The Grid and Axis in Modern Architecture From Durand to Le Corbusier

현대건축에서 그리드와 축에 관한 연구 -듀랑에서부터 르 코르뷔제까지-

  • 배형민 (서울시립대 건축도시조경학부)
  • Published : 2002.12.01

Abstract

Centered on Durand and Le Corbusier, this study analyses the changing status of the grid and axis in modern architecture. In the Renaissance, the taxis grid operated as a contour grid, defining the elements and space of the building as part of closed harmonized world. In his Pre'cis des lec., ons d'architecture, Durand provides the most explicit demonstration of a new modem grid in which its lines function as spatial and structural axes. In principle these axes are coordinates for the placements of a priori elements but in Beaux-Arts practice, as Durand himself acknowledged, they involve a simultaneous process in which the spatial axis sets up the basic parti and the structural axis is developed into the building's poche'. As a coordinate, Durand's grid provides a place for the 'subject' to enter the architectural process. At the same time, it is the object of the subject's gaze, the dense site of the subject's transformative actions. Though Le Corbusier is noted for his frequent attacks on the academic system, his architecture should be seen within the continuity of the classical tradition. He redefines the Beaux-Arts axis as a moving and seeing observer, and continues the discipline of the plan, the essential discipline of the Beaux-Arts system.

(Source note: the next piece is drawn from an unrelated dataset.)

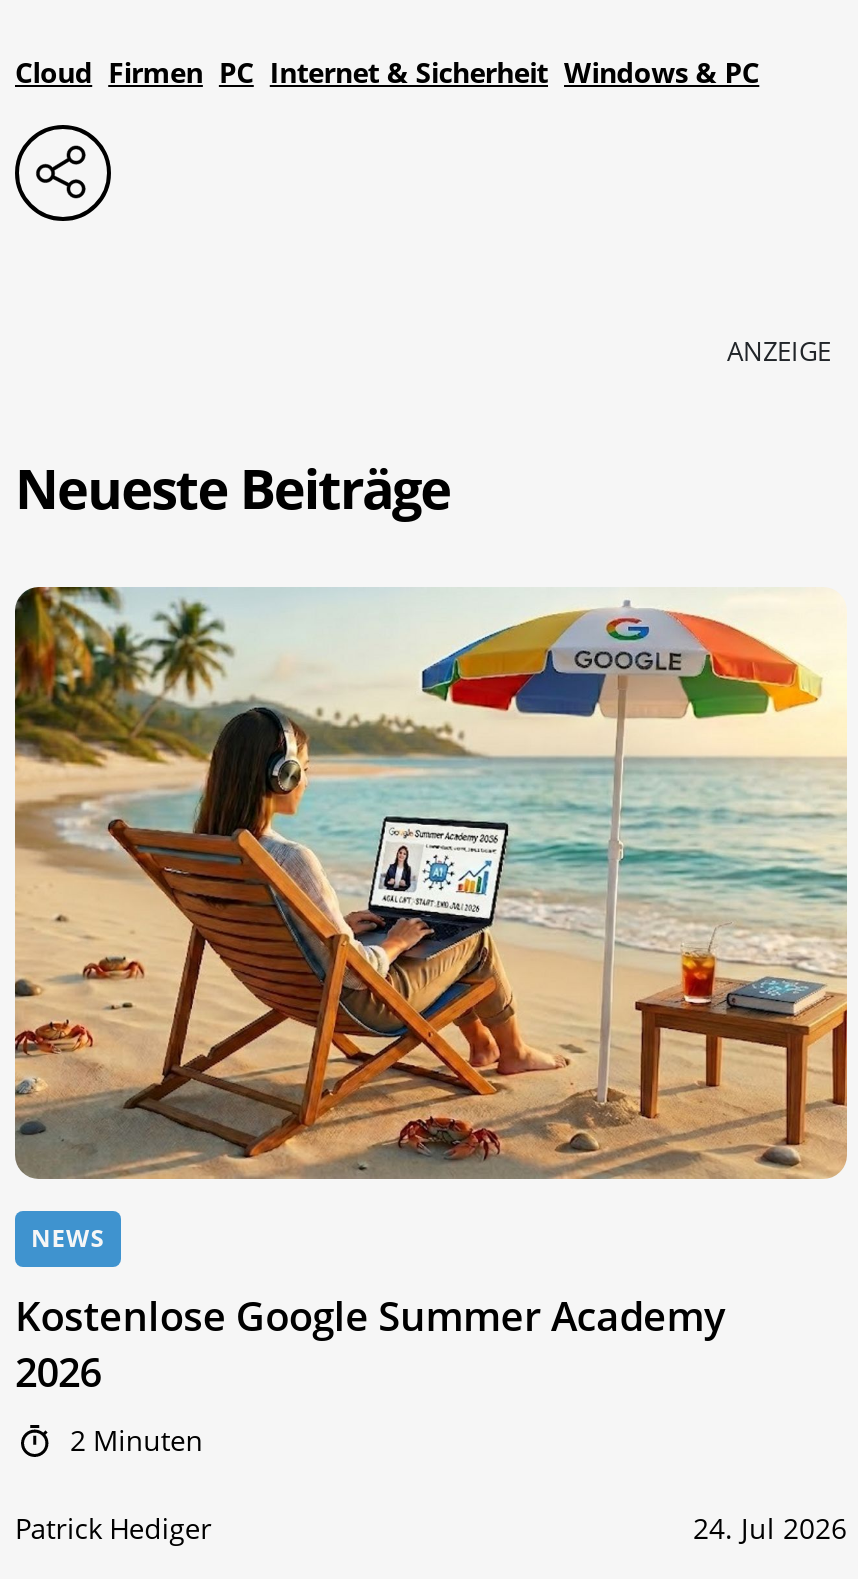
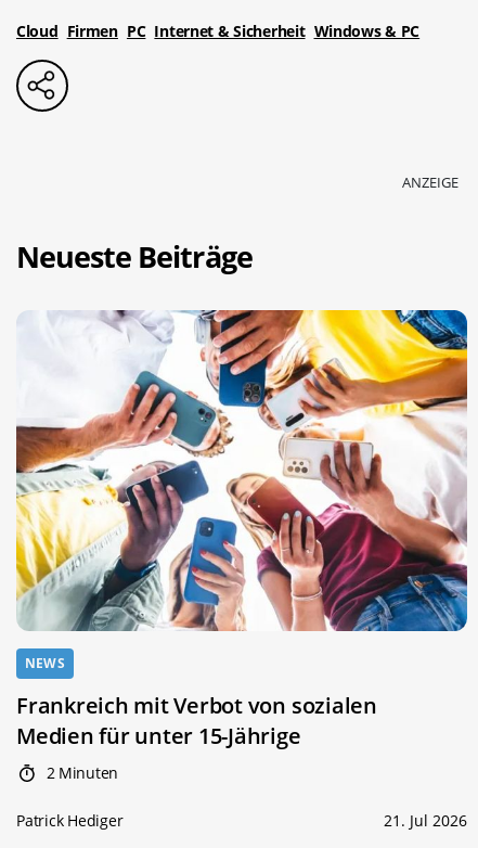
[13,585,849,1181] [image] -> [15,309,468,632] [image]
[15,1289,726,1399] Kostenlose Google Summer Academy | 2026 -> [16,691,377,751] Frankreich mit Verbot von sozialen | Medien für unter 15-Jährige
[693,1509,847,1547] 24. Jul 2026 -> [384,810,467,831] 21. Jul 2026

In his dialectics, an intellectual scheme which extends to his commentators, the intention and will of the subject must come in tune with the objective material form of the building. Like Durand, Le Corbusier's axis provides the medium for the subject to enter. Unlike the Beaux-Arts system, however, Le Corbusier's mobile subject no longer has a holistic view of the building previously provided by the central axis. If there is a parti for Le Corbusier, it consists of the domino grid as a potential, but nonetheless, tangible form. In comparison with the Beaux-Arts structural grid, his gaze no longer lingers on their lines because they no longer constitute a formal process tied to the development of a thick articulated structure. Le Corbusier's grid constitutes a 'loose' form, one that breaks down the hierarchical nature of the Beaux-Arts system.